Europas Energie-Wette wird vor allem eines: teuer
Wenn Sie wissen wollen, warum Energiepolitik auch Börsenpolitik ist, dann schauen Sie nicht zuerst auf Windräder, Solarpanels oder schöne Klimaziele. Schauen Sie auf die Straße von Hormus.
Durch diese enge Meerenge fließt ein großer Teil des weltweiten Öls und Flüssiggases. Flüssiggas, kurz LNG, ist Erdgas, das für den Transport per Schiff stark heruntergekühlt wird.
Sobald dort Ärger droht, wird plötzlich allen klar: Ohne Öl und Gas läuft die moderne Welt nicht. Keine stabile Industrie, keine sichere Logistik, keine günstige Heizung, keine bezahlbare Produktion.
Europa redet grün, kauft aber fossil
Genau hier liegt der Widerspruch.

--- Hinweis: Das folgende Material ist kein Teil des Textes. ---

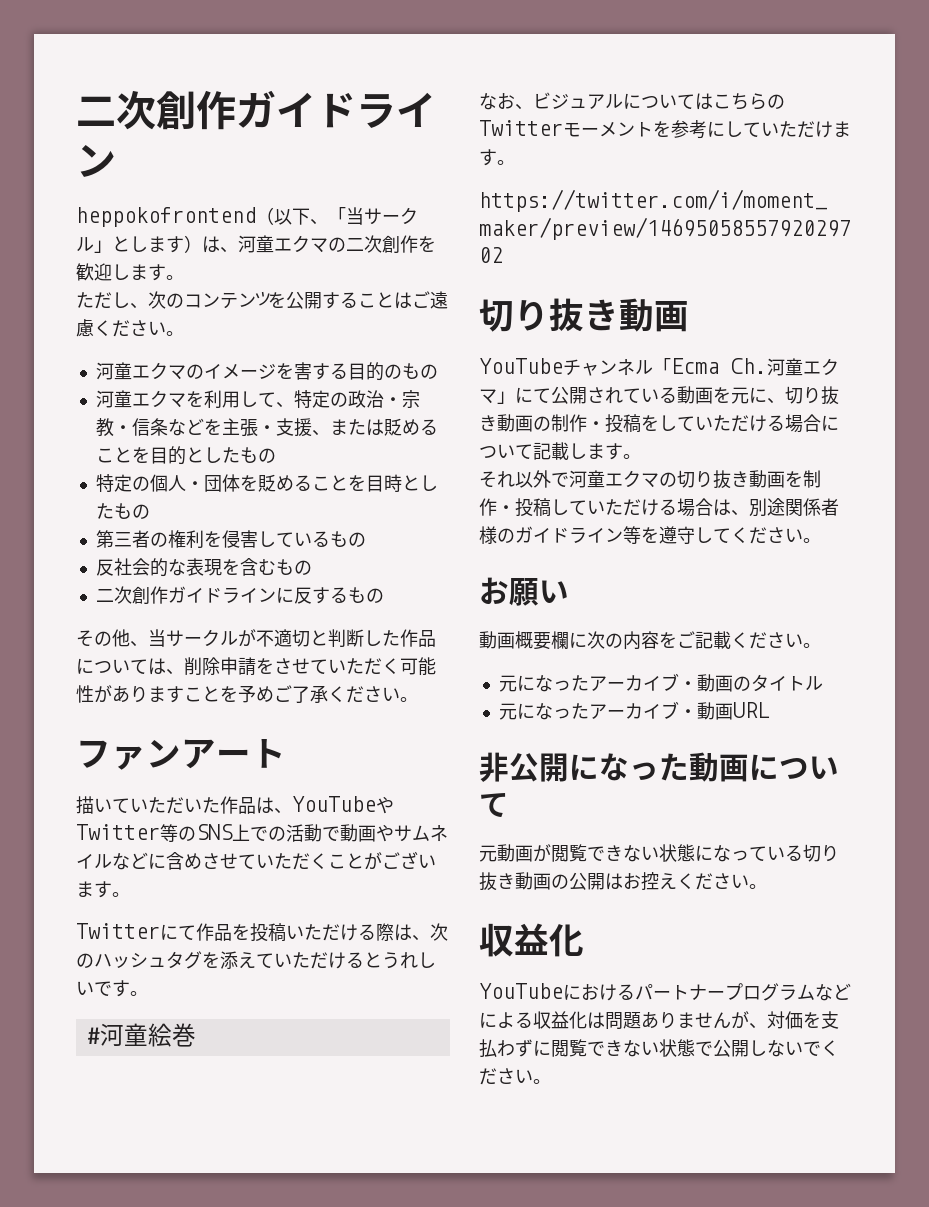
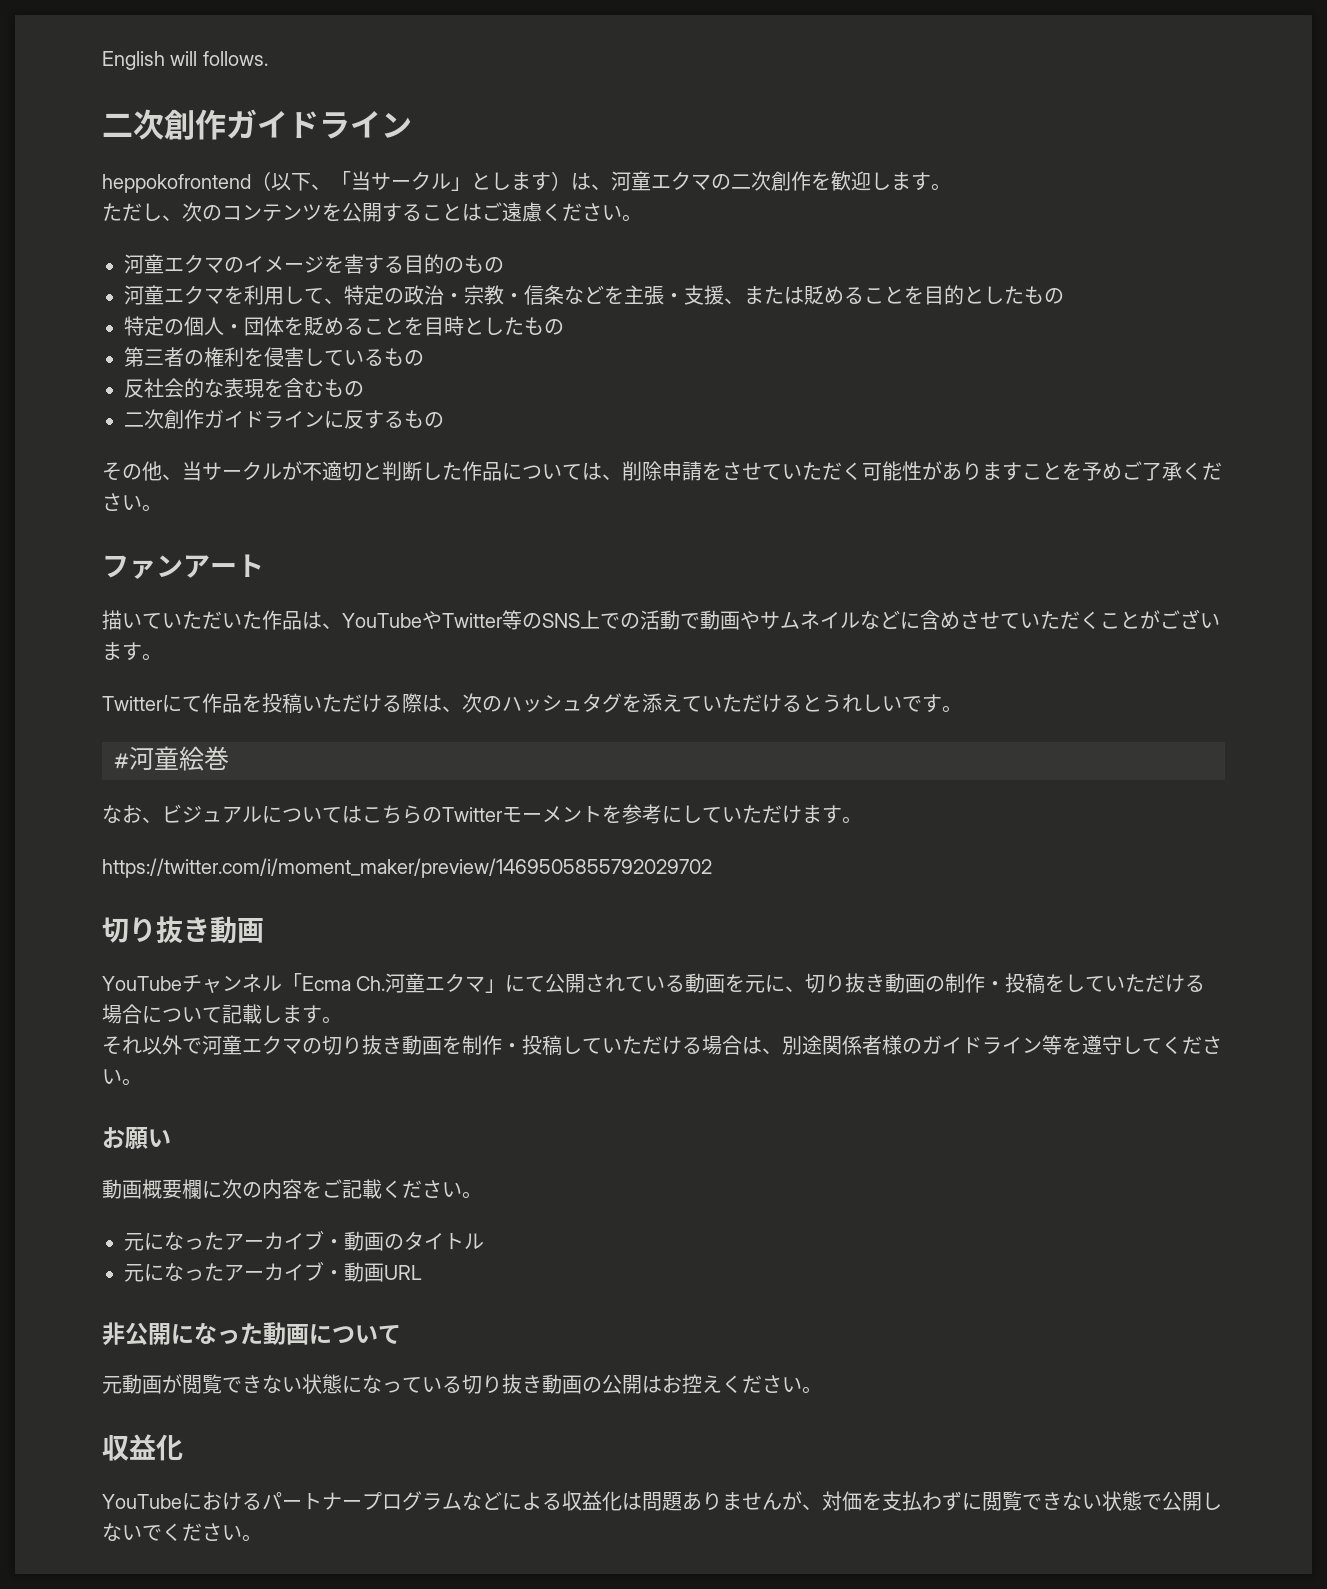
+ English will follows.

Europa will aus fossilen Energien aussteigen, bleibt aber gleichzeitig massiv abhängig von fossilen Energie-Importen. Das ist wie bei jemandem, der sein eigenes Brunnenwasser zuschüttet und sich danach wundert, dass Wasser teuer wird.
Das Problem ist nicht der Wunsch nach sauberer Energie. Den teilen wir alle. Das Problem ist die Reihenfolge. Erst wurden eigene Kapazitäten abgebaut, dann hoffte man, der Rest der Welt liefere zuverlässig und günstig weiter. Das ist keine Strategie. Das ist naives Wunschdenken.
Was heißt das für Sie als Anleger?
Für die Börse bedeutet das: Energie bleibt ein Machtfaktor. Unternehmen, die viel Strom, Gas oder Öl brauchen, stehen in Europa stärker unter Druck. Dazu gehören Chemie, Stahl, Glas, Dünger, Raffinerien und Teile der Autoindustrie. Wenn Energie dauerhaft teuer bleibt, schrumpfen Margen. Margen sind der Gewinnanteil am Umsatz.
Mein Rat als Experte für Sie: Schauen Sie bei europäischen Aktien künftig noch genauer auf die Energiekosten. Starke Unternehmen können viel ausgleichen. Schwache Geschäftsmodelle werden durch teure Energie aber schnell entlarvt.
Setzen Sie nicht blind auf schöne Zukunftsversprechen, sondern auf Firmen mit Preissetzungsmacht. Das sind Unternehmen, die höhere Kosten an Kunden weitergeben können. Genau dort liegt in unsicheren Zeiten oft die bessere Börsenchance für Sie.